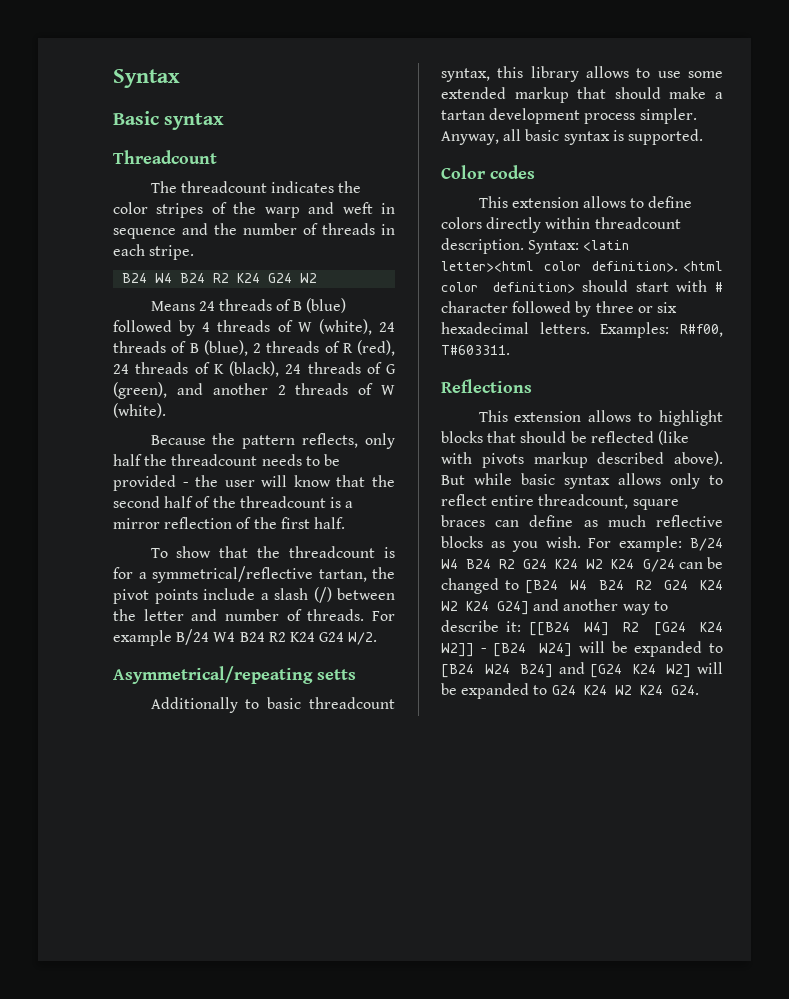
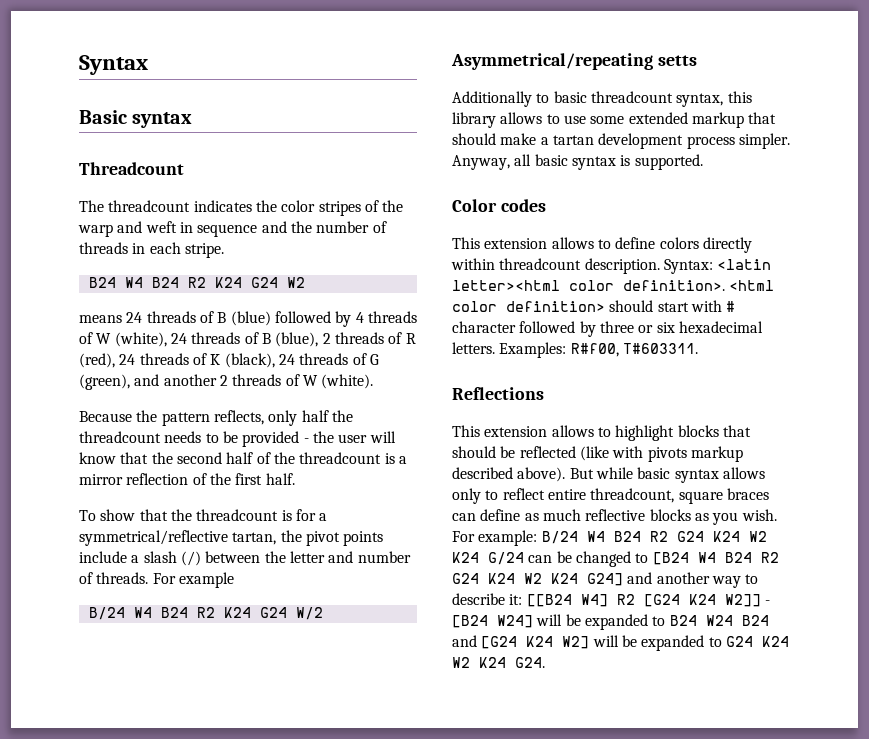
[150,301,195,311] Means -> [79,315,122,323] means
(172, 638) none -> (234, 580) //
[348,632,378,645] W/2. -> [295,607,323,620] W/2
[441,664,554,678] [B24 W24 B24] -> [669,615,769,626] B24 W24 B24

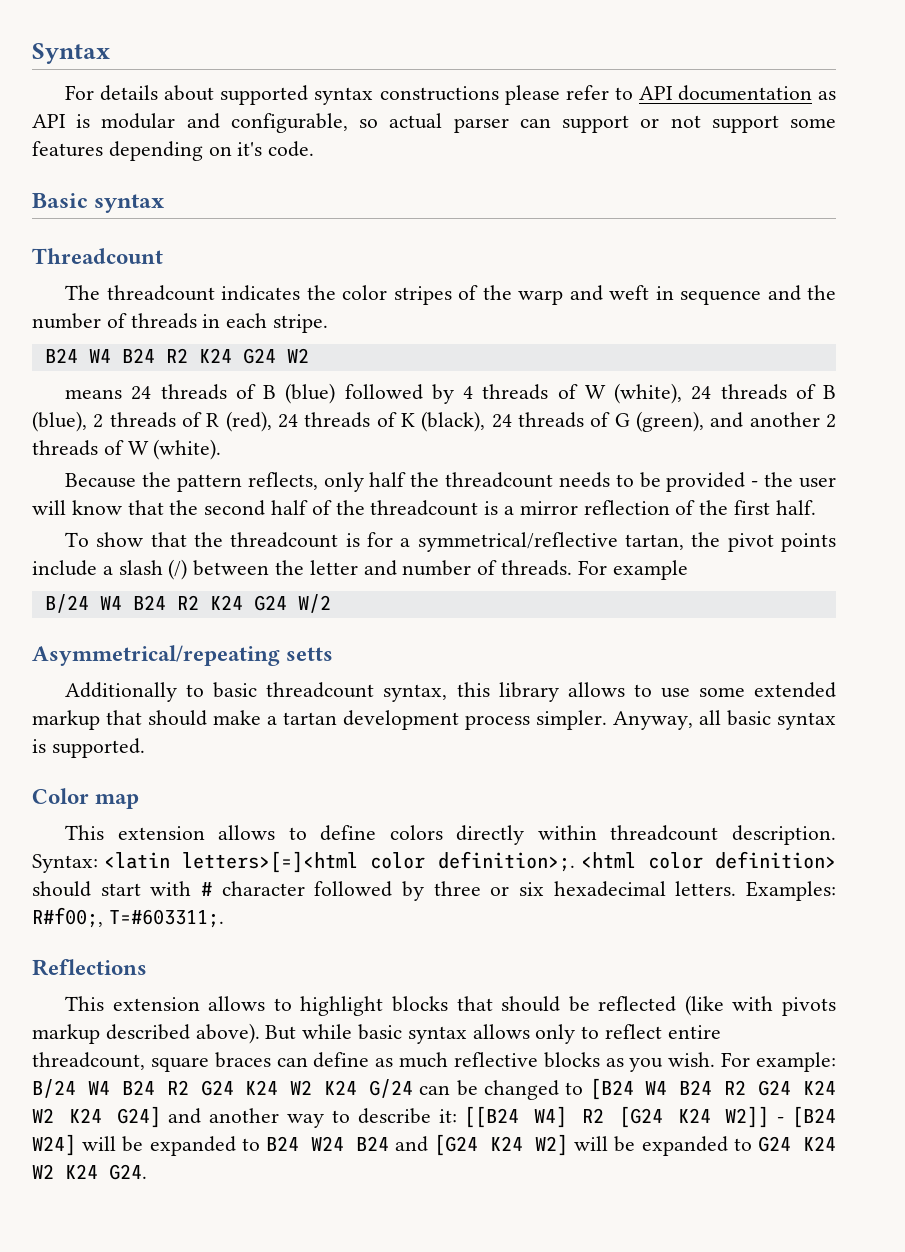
(148, 65) none -> [65,85,836,105] [32,113,837,133] [32,141,315,161] // For details about supported syntax constructions please refer to API documentation as API is modular and configurable, so actual parser can support or not support some features depending on it's code.
[500,199,546,212] codes -> [95,794,140,809] map
[452,280,725,291] letter><html color definition>. -> [182,851,575,873] letters>[=]<html color definition>;.
[570,343,698,357] R#f00, T#603311. -> [32,907,224,928] R#f00;, T=#603311;.

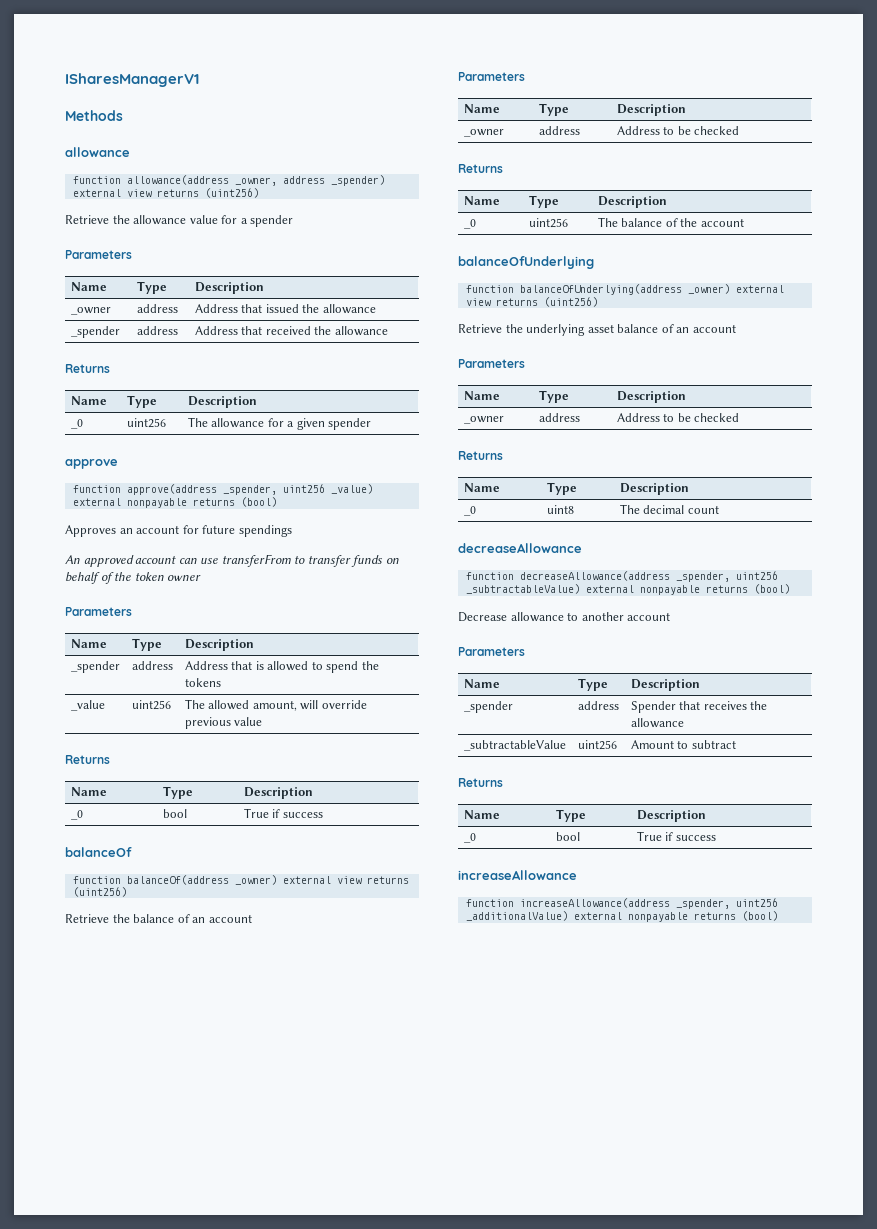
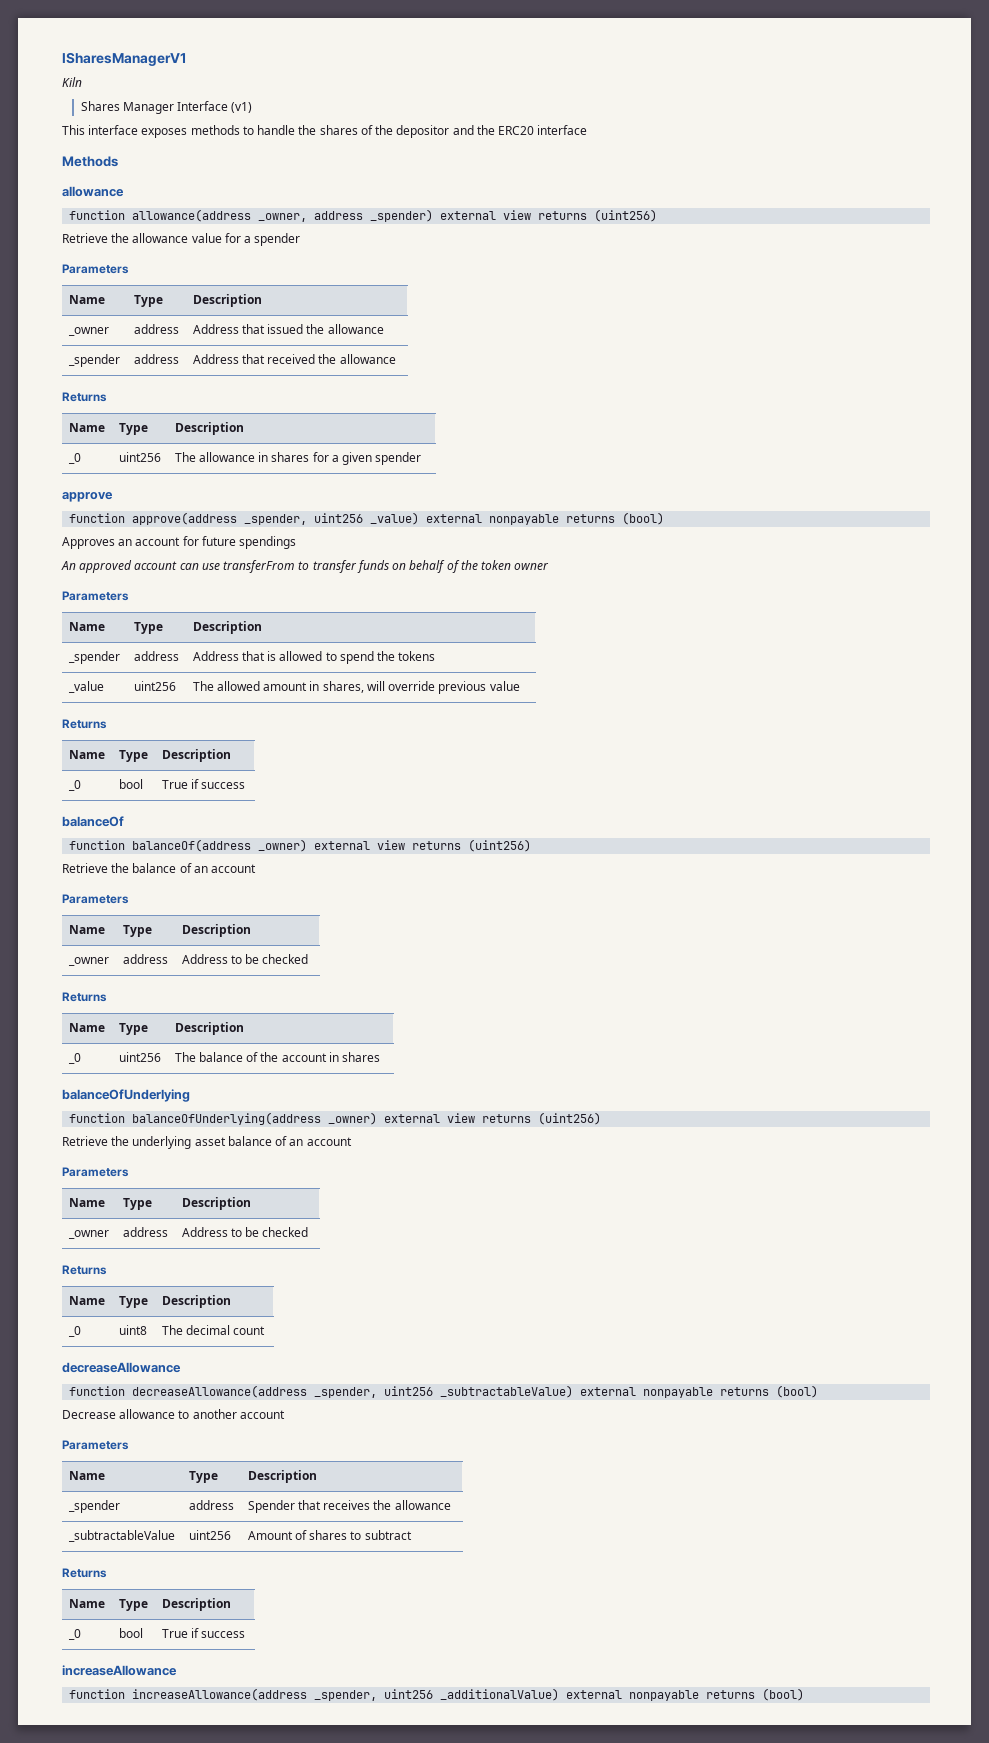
(199, 80) none -> [62,77,82,87] [80,101,253,114] [62,125,588,138] // Kiln // Shares Manager Interface (v1) // This interface exposes methods to handle the shares of the depositor and the ERC20 interface
(265, 423) none -> [258,452,310,462] in shares
[252,700,297,711] amount, -> [263,681,364,693] amount in shares,
(744, 222) none -> [328,1052,381,1062] in shares
(674, 744) none -> [294,1530,348,1540] of shares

> Work task: Copy out all of the material exactly as written, without its pictures.

> Problem solution:
[150,301,195,311] Means -> [79,315,122,323] means
(172, 638) none -> (234, 580) //
[348,632,378,645] W/2. -> [295,607,323,620] W/2
[441,664,554,678] [B24 W24 B24] -> [669,615,769,626] B24 W24 B24

(148, 65) none -> [65,85,836,105] [32,113,837,133] [32,141,315,161] // For details about supported syntax constructions please refer to API documentation as API is modular and configurable, so actual parser can support or not support some features depending on it's code.
[500,199,546,212] codes -> [95,794,140,809] map
[452,280,725,291] letter><html color definition>. -> [182,851,575,873] letters>[=]<html color definition>;.
[570,343,698,357] R#f00, T#603311. -> [32,907,224,928] R#f00;, T=#603311;.

(199, 80) none -> [62,77,82,87] [80,101,253,114] [62,125,588,138] // Kiln // Shares Manager Interface (v1) // This interface exposes methods to handle the shares of the depositor and the ERC20 interface
(265, 423) none -> [258,452,310,462] in shares
[252,700,297,711] amount, -> [263,681,364,693] amount in shares,
(744, 222) none -> [328,1052,381,1062] in shares
(674, 744) none -> [294,1530,348,1540] of shares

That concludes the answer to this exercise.